Brief —
In the records below, locate the line containing "row 夢想裁縫師: none -> 12 | 3 | 2021/12/17"; output that line and every following line through the last, exactly.

((

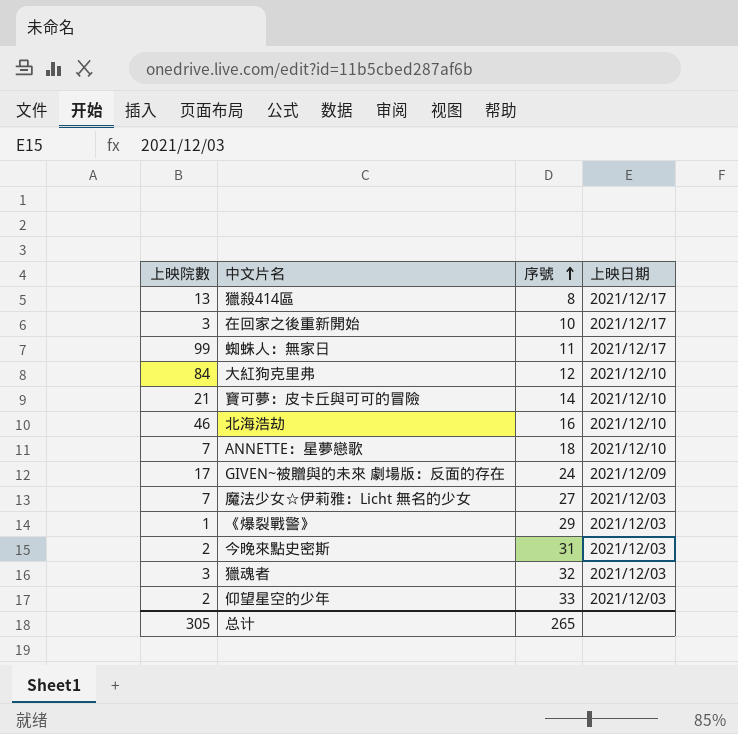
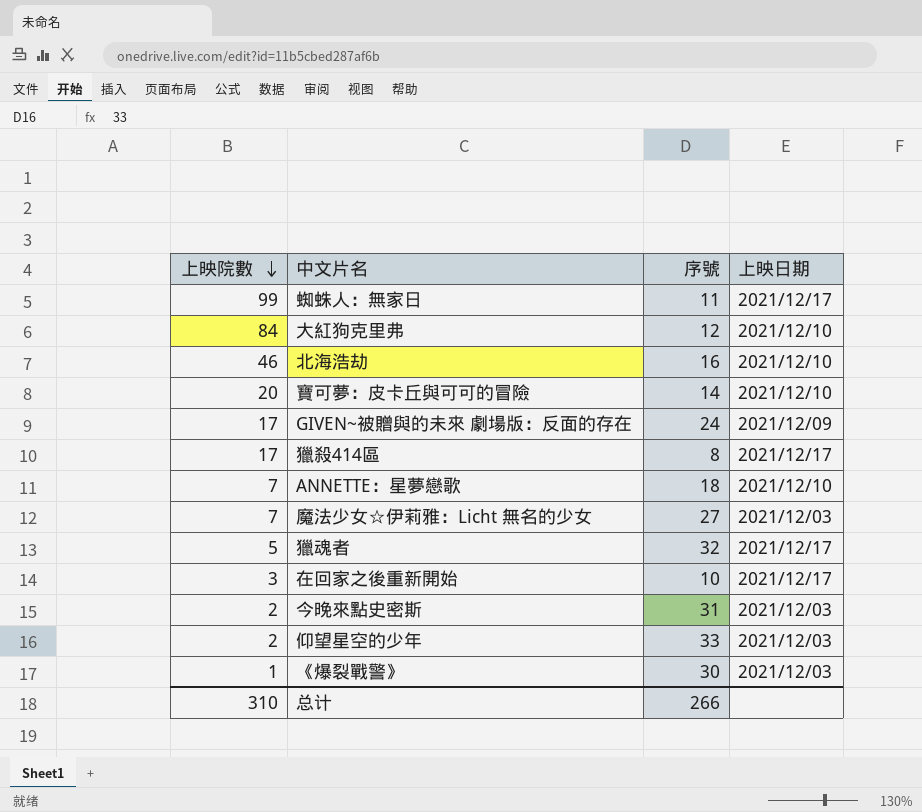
row order: 序號 ascending -> 上映院數 descending
寶可夢：皮卡丘與可可的冒險 | 上映院數: 21 -> 20
獵殺414區 | 上映院數: 13 -> 17
獵魂者 | 上映院數: 3 -> 5
獵魂者 | 上映日期: 2021/12/03 -> 2021/12/17
《爆裂戰警》 | 序號: 29 -> 30
总计 | 上映院數: 305 -> 310
总计 | 序號: 265 -> 266

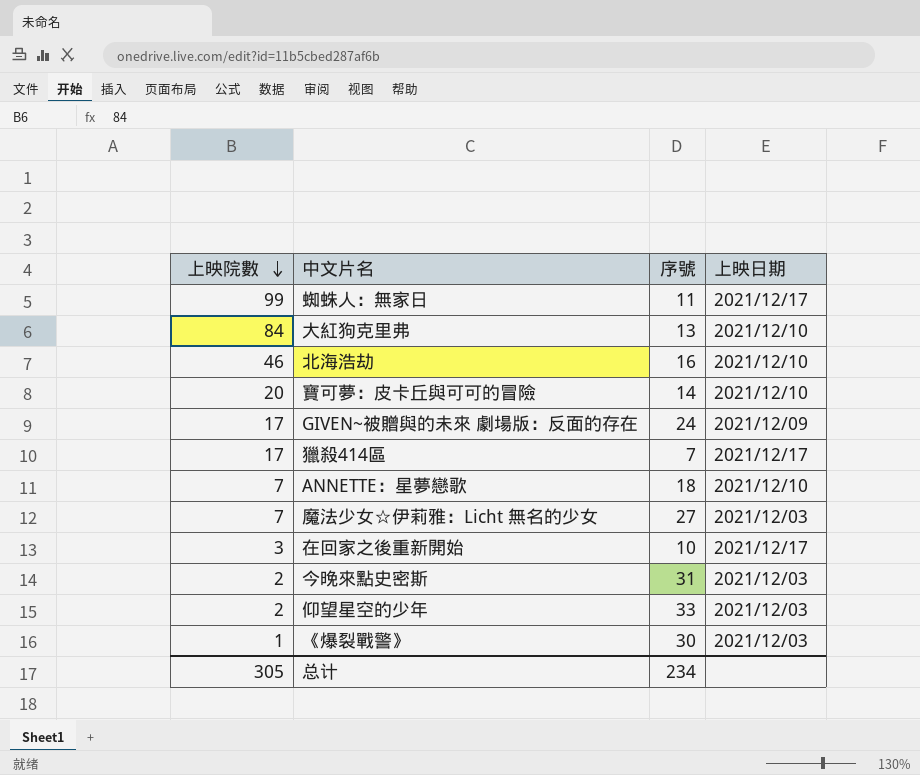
row 獵魂者: 5 | 32 | 2021/12/17 -> none
大紅狗克里弗 | 序號: 12 -> 13
獵殺414區 | 序號: 8 -> 7
总计 | 上映院數: 310 -> 305
总计 | 序號: 266 -> 234

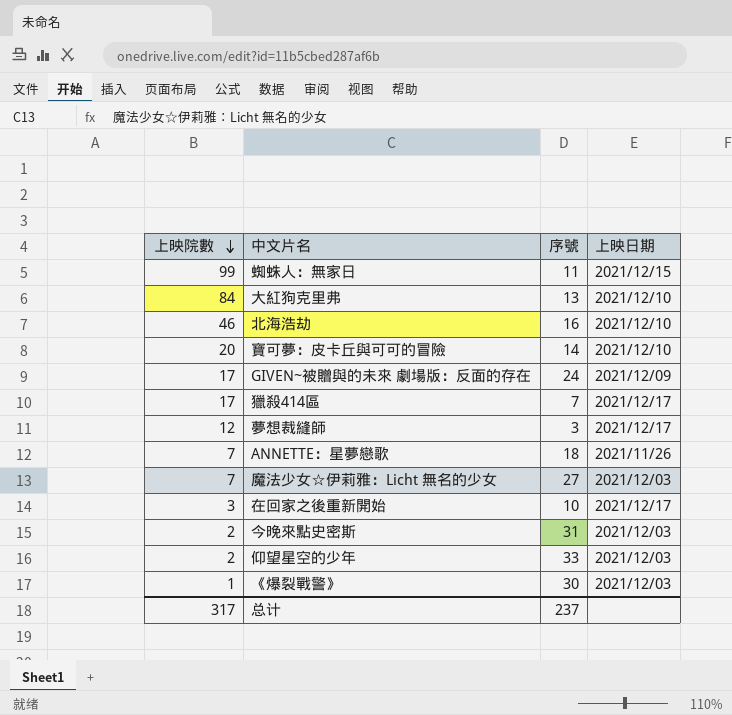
蜘蛛人：無家日 | 上映日期: 2021/12/17 -> 2021/12/15
row 夢想裁縫師: none -> 12 | 3 | 2021/12/17
ANNETTE：星夢戀歌 | 上映日期: 2021/12/10 -> 2021/11/26
总计 | 上映院數: 305 -> 317
总计 | 序號: 234 -> 237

))

Final answer —
row 夢想裁縫師: none -> 12 | 3 | 2021/12/17
ANNETTE：星夢戀歌 | 上映日期: 2021/12/10 -> 2021/11/26
总计 | 上映院數: 305 -> 317
总计 | 序號: 234 -> 237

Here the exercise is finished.